Pusaka yang digunakan sebagai perlengkapan kebesaran terdiri dari satu set regalia kerajaan yang disebut KK Upocoro dan satu set lambang
kebesaran Sultan yang disebut KK
Ampilan serta
perlengkapan baju kebesaran (mahkota, sumping [hiasan telinga], baju
kebesaran, akik [cicin dengan mata dari
batu mulia] dan lain sebagainya). Pusaka dalam kelompok alat-alat musik dapat
berupa set gamelan (misal KK
Kancil Belik) maupun alat musik tersendiri (misal cymbal KK Udan Arum dan KK Tundhung Mungsuh).
Pusaka dalam golongan
alat-alat transportasi dapat berupa kereta kuda maupun yang lain (misal tandu
yang pernah digunakan oleh Sultan HB I, KK
Tandu Lawak, dan pelana kuda yang disebut KK Cekathak).
Benda pusaka dalam kelompok Manuskrip antara lain adalah KK Suryaraja (buku matahari
raja-raja) yang dikarang oleh Sultan
HB II semasa
beliau masih menjadi putra mahkota, KK
Alquran yang
berupa manuskrip kitab suci Alquran, dan KK Bharatayudha yang berupa ceritera
wayang.
Pusaka dalam bentuk
perlengkapan sehari-hari misalnya Ny
Mrico, sebuah periuk yang hanya digunakan untuk menanak nasi
saat upacara Garebeg Mulud tahun Dal (terjadi hanya delapan tahun sekali).

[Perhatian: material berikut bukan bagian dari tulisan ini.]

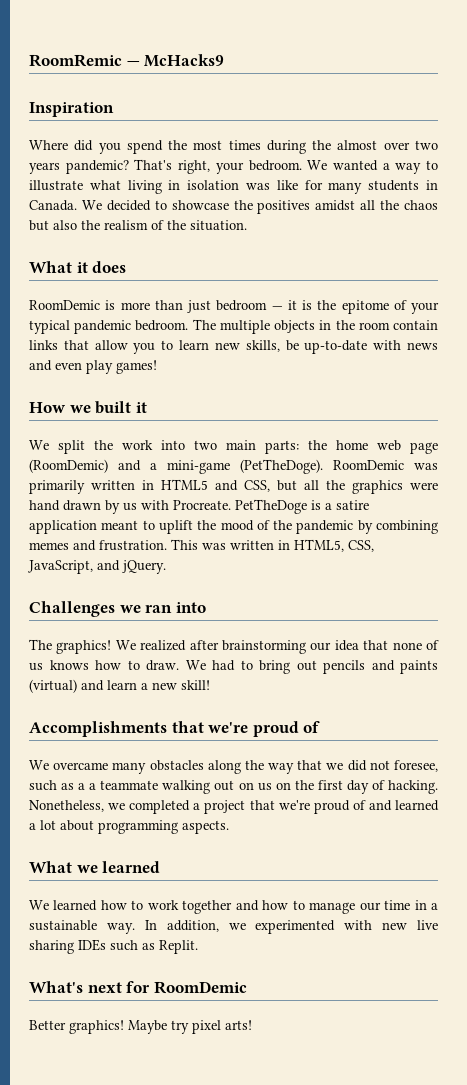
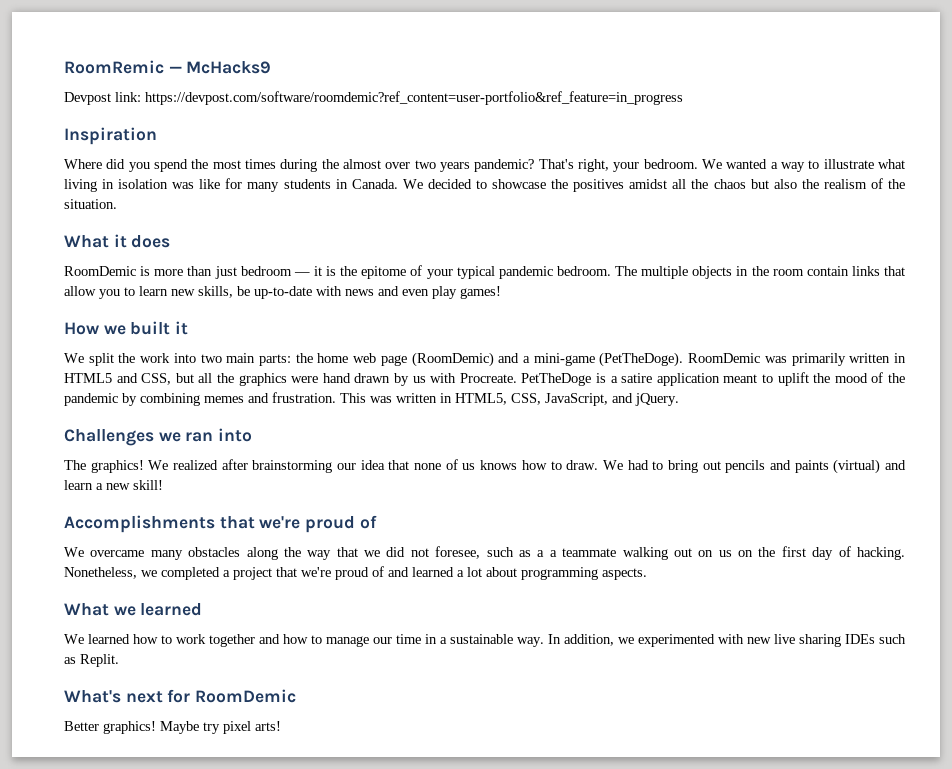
+ Devpost link: https://devpost.com/software/roomdemic?ref_content=user-portfolio&ref_feature=in_progress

Pusaka kelompok lain-lain misalnya wayang kulit tokoh tertentu (misalnya KK Jayaningrum [tokoh Arjuna], KK Jimat [tokoh Yudhistira], dan KK Wahyu Kusumo [tokoh Batara Guru])
maupun tembikar (misalnya K
Danumurti sebuah
enceh/kong (guci tembikar), yang konon berasal dari Aceh, yang juga terdapat di pemakaman Imogiri) dan lain
sebagainya.[82]
Regalia merupakan pusaka yang
menyimbolkan karakter Sultan
Yogyakarta dalam
memimpin negara berikut rakyatnya. Regalia yang dimiliki oleh
terdiri dari berbagai benda yang memiliki makna tersendiri yang kesemuanya
secara bersama-sama disebut KK
Upocoro. Macam benda dan dan maknanya sebagai berikut:
1. Banyak (berwujud angsa)
menyimbolkan kelurusan, kejujuran, serta kesiap siagaan serta ketajaman;
2. Dhalang (berwujud kijang)
menyimbolkan kecerdasan dan ketangkasan;
3. Sawung (berwujud ayam jantan)
menyimbolkan kejantanan dan rasa tanggung jawab;
4. Galing (berwujud burung merak
jantan) menyimbolkan kemuliaan, keagungan, dan keindahan;
5. Hardawalika (berwujud raja ular
naga) menyimbolkan kekuatan;
6. Kutuk (berwujud kotak uang) menyimbolkan
kemurahan hati dan kedermawanan;
7. Kacu
Mas (berwujud
tempat saputangan emas) menyimbolkan kesucian dan kemurnian;
8. Kandhil (berwujud lentera
minyak) menyimbolkan penerangan dan pencerahan; dan
9. Cepuri (berwujud nampan sirih
pinang), Wadhah
Ses (berwujud
kotak rokok), dan Kecohan (berwujud tempat meludah
sirih pinang) menyimbolkan proses membuat keputusan/kebijakan negara.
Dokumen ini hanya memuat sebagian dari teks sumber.